◆ Problem to work on ◆
Needed from the data below: all lines that contain the word "discount".

◆ Supplied data ◆
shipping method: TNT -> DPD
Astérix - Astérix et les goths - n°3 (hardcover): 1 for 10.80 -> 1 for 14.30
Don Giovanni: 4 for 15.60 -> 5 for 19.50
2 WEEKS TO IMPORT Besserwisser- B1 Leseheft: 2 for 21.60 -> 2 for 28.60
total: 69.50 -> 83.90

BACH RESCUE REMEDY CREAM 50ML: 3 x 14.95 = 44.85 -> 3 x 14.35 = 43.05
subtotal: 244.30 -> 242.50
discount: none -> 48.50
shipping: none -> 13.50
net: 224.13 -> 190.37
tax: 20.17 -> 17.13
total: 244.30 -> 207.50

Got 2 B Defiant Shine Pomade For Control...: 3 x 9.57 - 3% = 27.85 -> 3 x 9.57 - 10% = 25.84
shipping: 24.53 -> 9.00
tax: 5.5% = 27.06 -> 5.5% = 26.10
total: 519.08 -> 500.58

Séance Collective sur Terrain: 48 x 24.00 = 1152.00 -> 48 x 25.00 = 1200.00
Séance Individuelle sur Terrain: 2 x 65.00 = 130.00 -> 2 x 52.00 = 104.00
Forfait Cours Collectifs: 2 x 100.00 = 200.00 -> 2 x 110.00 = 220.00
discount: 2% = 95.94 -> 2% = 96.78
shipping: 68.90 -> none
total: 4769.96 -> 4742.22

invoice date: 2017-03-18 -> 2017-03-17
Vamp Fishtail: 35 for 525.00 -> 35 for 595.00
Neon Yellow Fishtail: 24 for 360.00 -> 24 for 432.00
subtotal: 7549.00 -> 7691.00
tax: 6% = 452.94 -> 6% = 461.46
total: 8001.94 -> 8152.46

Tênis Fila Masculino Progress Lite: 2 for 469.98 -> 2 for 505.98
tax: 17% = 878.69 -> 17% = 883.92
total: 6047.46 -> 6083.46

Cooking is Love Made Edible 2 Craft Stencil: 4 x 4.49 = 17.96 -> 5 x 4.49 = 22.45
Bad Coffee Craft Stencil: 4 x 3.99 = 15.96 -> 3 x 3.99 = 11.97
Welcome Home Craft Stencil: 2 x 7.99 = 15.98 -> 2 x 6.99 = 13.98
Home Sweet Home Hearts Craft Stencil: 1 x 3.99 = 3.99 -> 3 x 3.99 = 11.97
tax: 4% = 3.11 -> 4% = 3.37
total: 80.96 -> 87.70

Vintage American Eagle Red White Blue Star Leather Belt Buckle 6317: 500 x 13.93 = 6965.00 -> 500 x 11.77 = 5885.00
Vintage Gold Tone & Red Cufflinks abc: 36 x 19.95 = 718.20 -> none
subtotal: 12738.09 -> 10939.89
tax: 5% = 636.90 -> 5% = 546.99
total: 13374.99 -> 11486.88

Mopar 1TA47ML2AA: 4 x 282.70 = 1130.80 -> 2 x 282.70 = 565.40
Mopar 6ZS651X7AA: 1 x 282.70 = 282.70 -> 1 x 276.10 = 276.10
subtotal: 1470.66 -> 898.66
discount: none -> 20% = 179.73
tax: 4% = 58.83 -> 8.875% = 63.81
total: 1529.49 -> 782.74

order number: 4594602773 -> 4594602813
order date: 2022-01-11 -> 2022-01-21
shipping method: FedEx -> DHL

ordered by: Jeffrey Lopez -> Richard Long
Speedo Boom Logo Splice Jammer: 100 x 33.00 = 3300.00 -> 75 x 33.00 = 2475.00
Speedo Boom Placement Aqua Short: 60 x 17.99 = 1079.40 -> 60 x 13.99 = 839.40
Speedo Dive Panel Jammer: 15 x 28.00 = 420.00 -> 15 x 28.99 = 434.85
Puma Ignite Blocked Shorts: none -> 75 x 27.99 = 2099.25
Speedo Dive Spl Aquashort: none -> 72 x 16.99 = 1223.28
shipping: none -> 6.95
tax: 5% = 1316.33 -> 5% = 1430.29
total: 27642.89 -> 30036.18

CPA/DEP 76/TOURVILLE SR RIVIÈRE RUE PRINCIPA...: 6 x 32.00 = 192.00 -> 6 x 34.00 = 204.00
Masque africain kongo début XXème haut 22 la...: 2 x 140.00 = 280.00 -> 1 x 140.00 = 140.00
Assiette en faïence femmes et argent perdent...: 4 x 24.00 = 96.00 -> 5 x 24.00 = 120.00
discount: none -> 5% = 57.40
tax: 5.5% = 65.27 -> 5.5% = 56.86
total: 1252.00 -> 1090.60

◆ Reply to the task ◆
discount: none -> 48.50
discount: 2% = 95.94 -> 2% = 96.78
discount: none -> 20% = 179.73
discount: none -> 5% = 57.40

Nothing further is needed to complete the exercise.